I do agree with Seltser, though – even though Krugman would, I bet, consider what follows to be neanderthalic:
But now, [Seltser continues,] yields are low (even after the recent rise in the yield on the ten year Treasury bond), and need to be low to support a still weak US economy. And China (and others) are visibly uncomfortable with their dollar exposure; banking on their continued willingness to finance a large external deficit seems like a stretch. . . The challenge this time around consequently will be to bring down the government’s borrowing as private borrowing resumes. . .
And there’s the rub. I don’t think we will be able to bring down government spending at a fast enough rate to meet the challenge Seltser identifies. Our borrowing needs are staggering. And, as I’ve written here before, I think it’s time for us to forge ahead with radical policies to put in place new social welfare programs, most notably nationalized healthcare. It’s time that Democrats practiced the GOP strategy of “shock capitalism,” or, in our case, let’s call it “shock progressivism.” We must make a daring attempt to land the big fish: social reforms that benefit all Americans, revive the middle class, promote unions, regulate capitalism meaningfully, ensure equality, and expand and protect safety nets.
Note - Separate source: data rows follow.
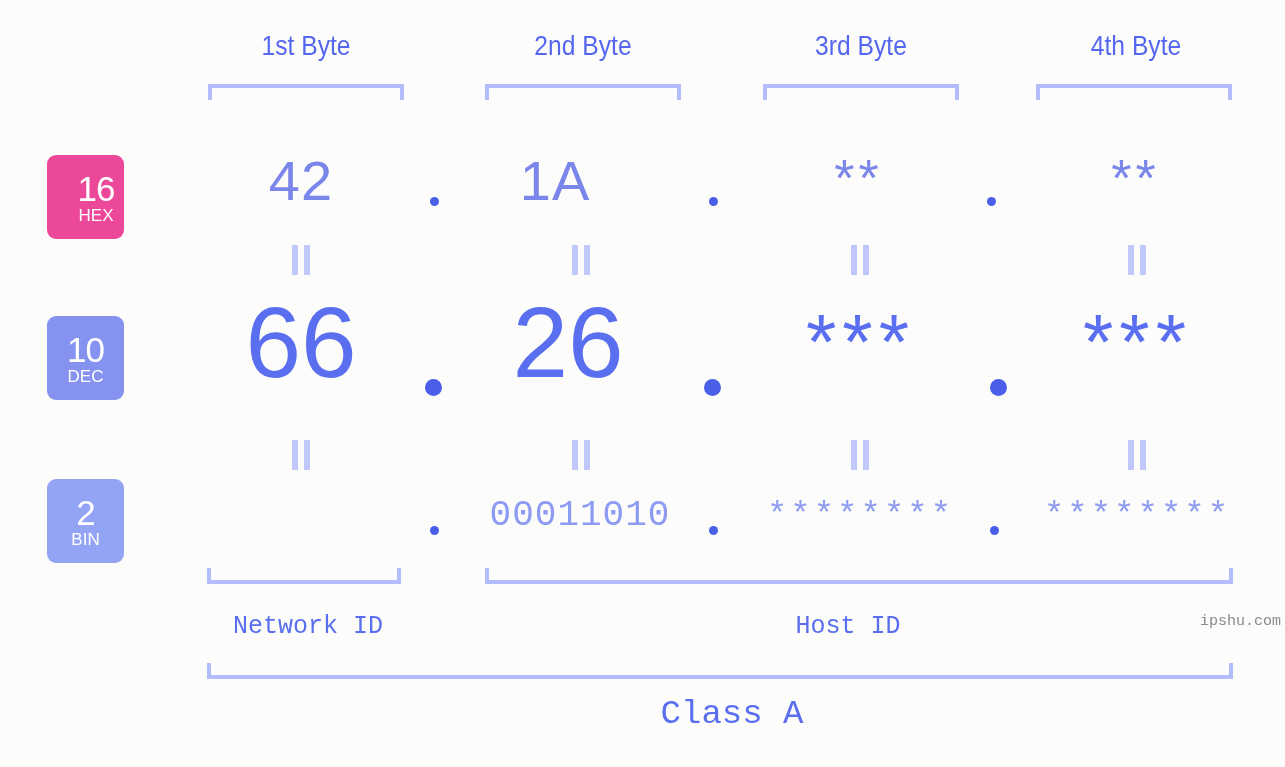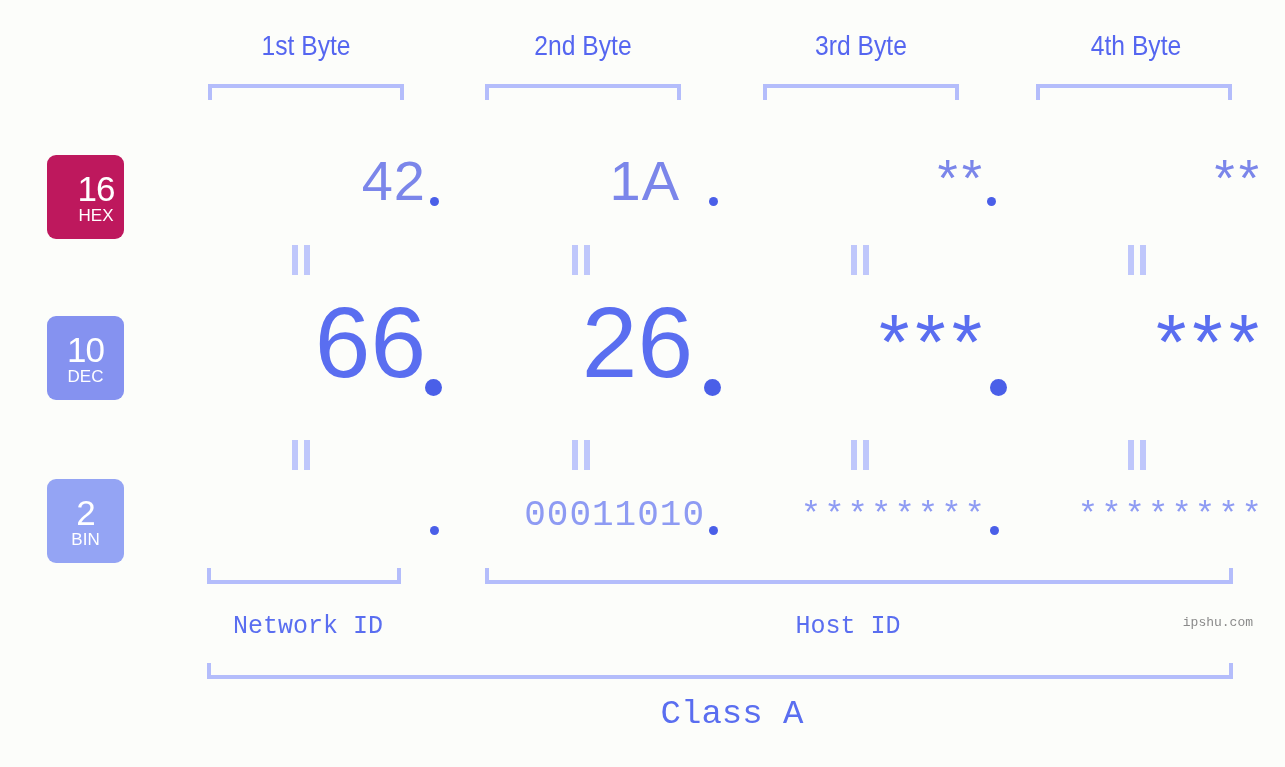--- a/index.html
+++ b/index.html
@@ -80,7 +80,7 @@
     font-weight: 400;
     letter-spacing: 0px;
   }
-  .badge-hex { top: 155px; height: 84px; background: #be185d; padding-left: 21px; }
+  .badge-hex { top: 155px; height: 84px; background: #ec4899; padding-left: 21px; }
   .badge-dec { top: 316px; height: 84px; background: #8592f0; }
   .badge-bin { top: 479px; height: 84px; background: #94a4f4; }
 

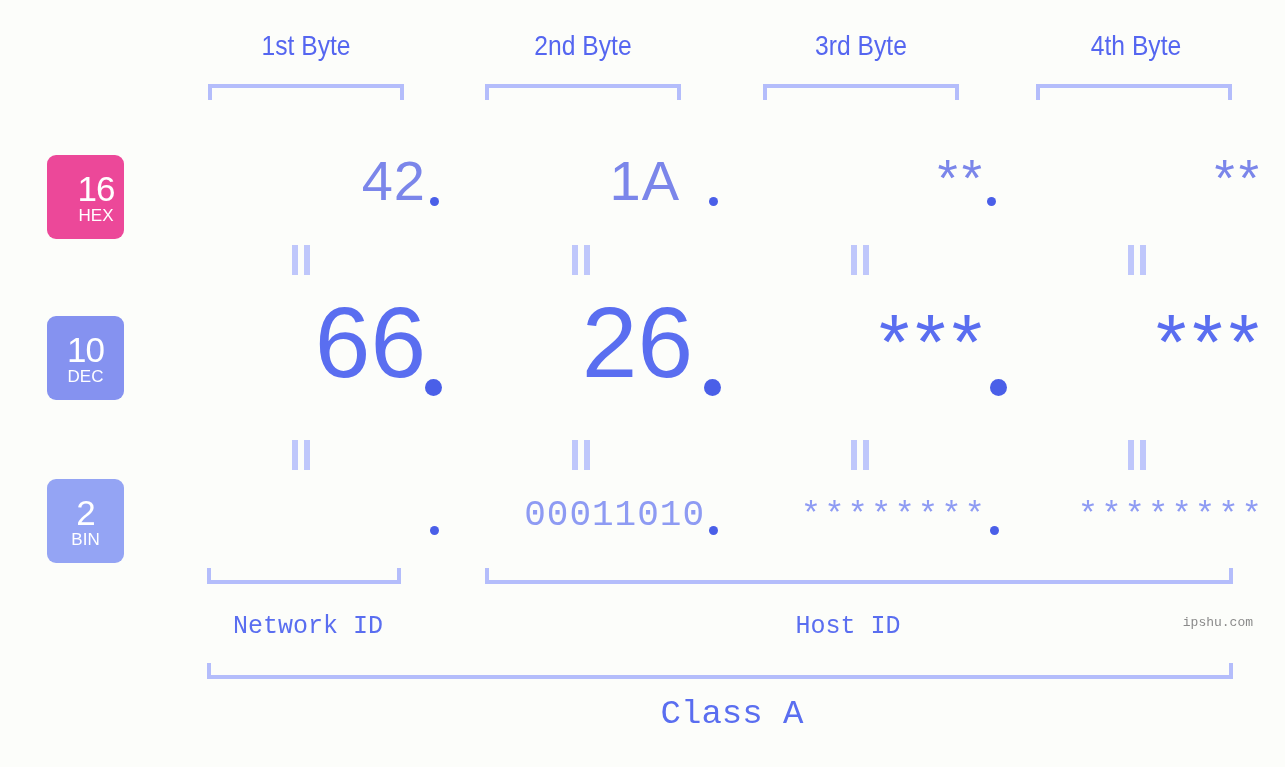--- a/index.html
+++ b/index.html
@@ -87,7 +87,7 @@
   
   .val {
     position: absolute;
-    text-align: right;
+    text-align: center;
     white-space: nowrap;
     line-height: 1;
   }

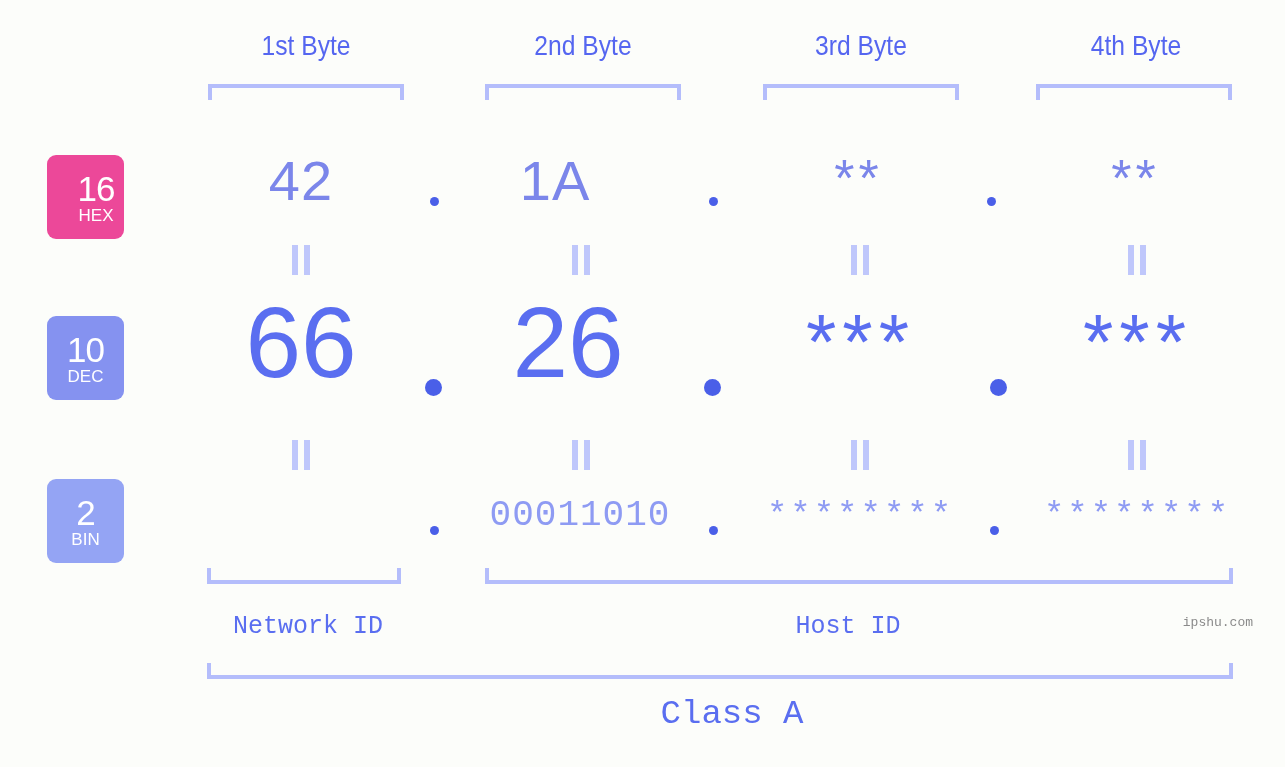--- a/index.html
+++ b/index.html
@@ -182,10 +182,10 @@
   }
   .watermark {
     position: absolute;
-    right: 32px;
+    right: 4px;
     bottom: 22px;
     font-family: "Liberation Mono", monospace;
-    font-size: 13px;
+    font-size: 15px;
     color: #8a8a8a;
     letter-spacing: 0px;
   }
But that’s what makes this time different of course. We’ll be deficit spending massively and different outcomes will result, and then, from somewhere in this big world a new Keynes will arise who will rock the economic world with new principles and, I believe and hope, a less mathematical, less “social sciencey,” less pseudo-scientific, but more humane economics. Perhaps we’ll call it something like the old term “political economy,” but it will be far less self-assured than the economics of today, and I’m beginning to wonder if it will be based upon the almighty dollar, or upon either Keynes or Friedman.
In any event, in this crisis, using the old hidebound economics of either of the competing schools, we’re in a small boat and the ocean is so very big. We’ve got a big fish to catch and to land without, like Santiago, the effort killing us . . . and the big fish as well.